Figure S2. Impact of neuron time constants on SNN system inference accuracy. (a) Smoothed testing accuracy during training on the DVS128 Gesture dataset without data augmentation, varying the refractory kernel time constant  $(\tau_r)$  from 1 ms to 70 ms with a fixed response kernel time constant  $(\tau_s)$  of 50 ms. The inset shows a zoomed-out view of this plot. (b) Best testing accuracy from (a) versus  $\tau_r$ . A  $\tau_r$  of 5 ms was selected to maintain a compact neuron circuit, yielding a  $\tau_s$ : $\tau_r$  ratio of 10:1. (c) Smoothed testing accuracy during training, varying  $\tau_s$  from 10 ms to 130 ms while maintaining the  $\tau_s$ : $\tau_r$  ratio at 10:1. (d) Peak testing accuracy from (c) versus  $\tau_s$ . This panel, along with panel b, highlights the necessity of aligning neuronal time constants with the given task.
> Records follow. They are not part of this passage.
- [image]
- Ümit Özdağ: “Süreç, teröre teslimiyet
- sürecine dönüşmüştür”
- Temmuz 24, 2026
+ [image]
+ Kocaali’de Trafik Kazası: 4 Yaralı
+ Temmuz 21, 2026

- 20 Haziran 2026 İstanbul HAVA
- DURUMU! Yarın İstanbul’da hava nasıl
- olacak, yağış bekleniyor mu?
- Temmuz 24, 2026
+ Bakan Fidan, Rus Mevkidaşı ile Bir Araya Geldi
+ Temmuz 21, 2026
Figure S3. (a) Input spike trains used in the synaptic computation experiment in Fig. 3(e, f), (b) Corresponding readout conductances of the programmed array, and (c) Target conductance values. The post-synaptic voltage (Fig. 3f) was measured from column 0 of the array.
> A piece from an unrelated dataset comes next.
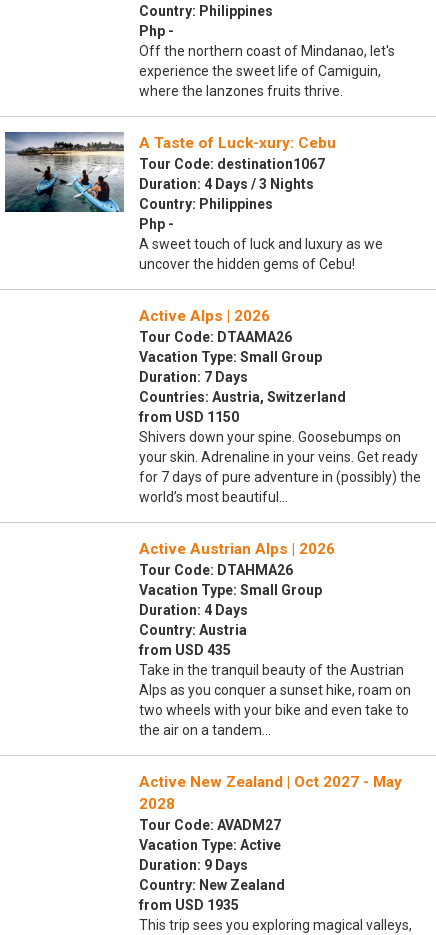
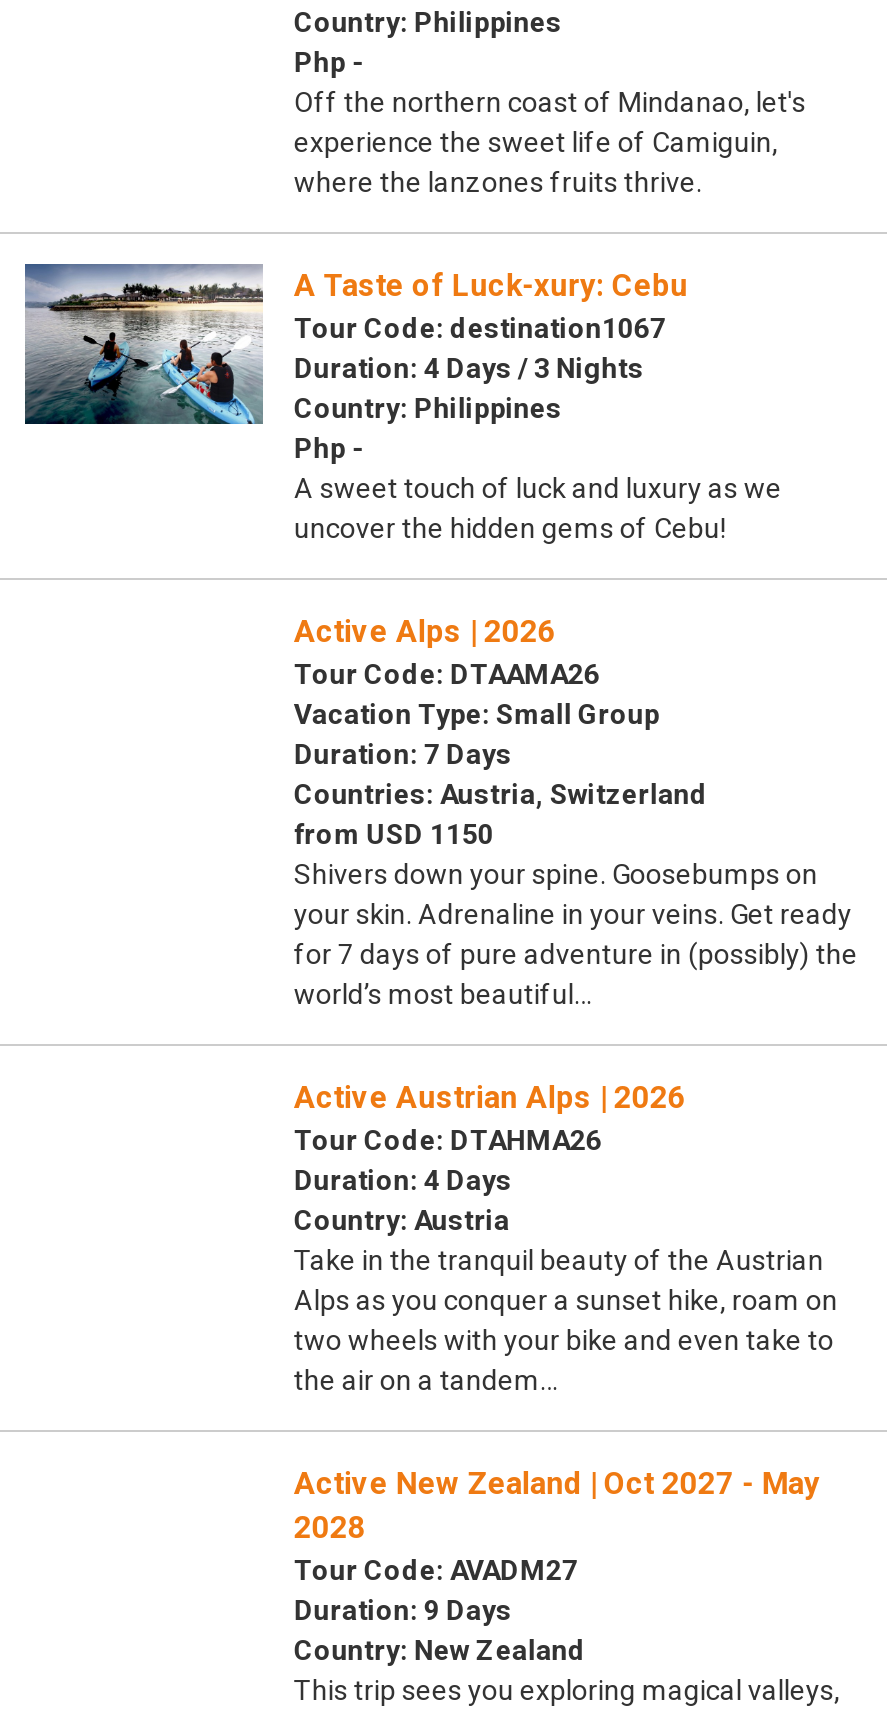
- Vacation Type: Small Group

- from USD 435

- Vacation Type: Active

- from USD 1935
Figure S4. Readout conductance in the final layer for DVS128 Gesture classification. (a) Map of conductance errors across the 22×120 readout matrix. (b) The corresponding readout conductance values. (c) Target conductance values.



Figure S5. Detailed implementation of the classification experiments on the DVS128 Gesture and NMNIST datasets. The first two layers were performed in software using measured readout conductance, while the final layer was implemented with the PE macro chip.



**Figure S6. Experimental setup for measuring the system inference accuracy.** The left image shows the experimental apparatus, including the probe station and measurement equipment. The inset shows the connected computer, AWG, and power supply.



**Figure S7.** Comparison of experimental classification accuracy to the software baseline on the **DVS128 Gesture dataset.** (a) Experimental inference accuracy for each class (blue bars) versus the algorithm baseline (brown bars). The experimental accuracy (93.06%) decreases by 5.2% from the baseline (98.26%). (b) Confusion matrix for the experimental result, showing detailed classification, where gestures are labeled 0-10 (Hand clap, R. hand wave, L. hand wave, R. hand CW, R. hand CCW, L. hand CW, L. hand CCW, Arm roll, Drums, Guitar, Others). (c) Confusion matrix for the software baseline.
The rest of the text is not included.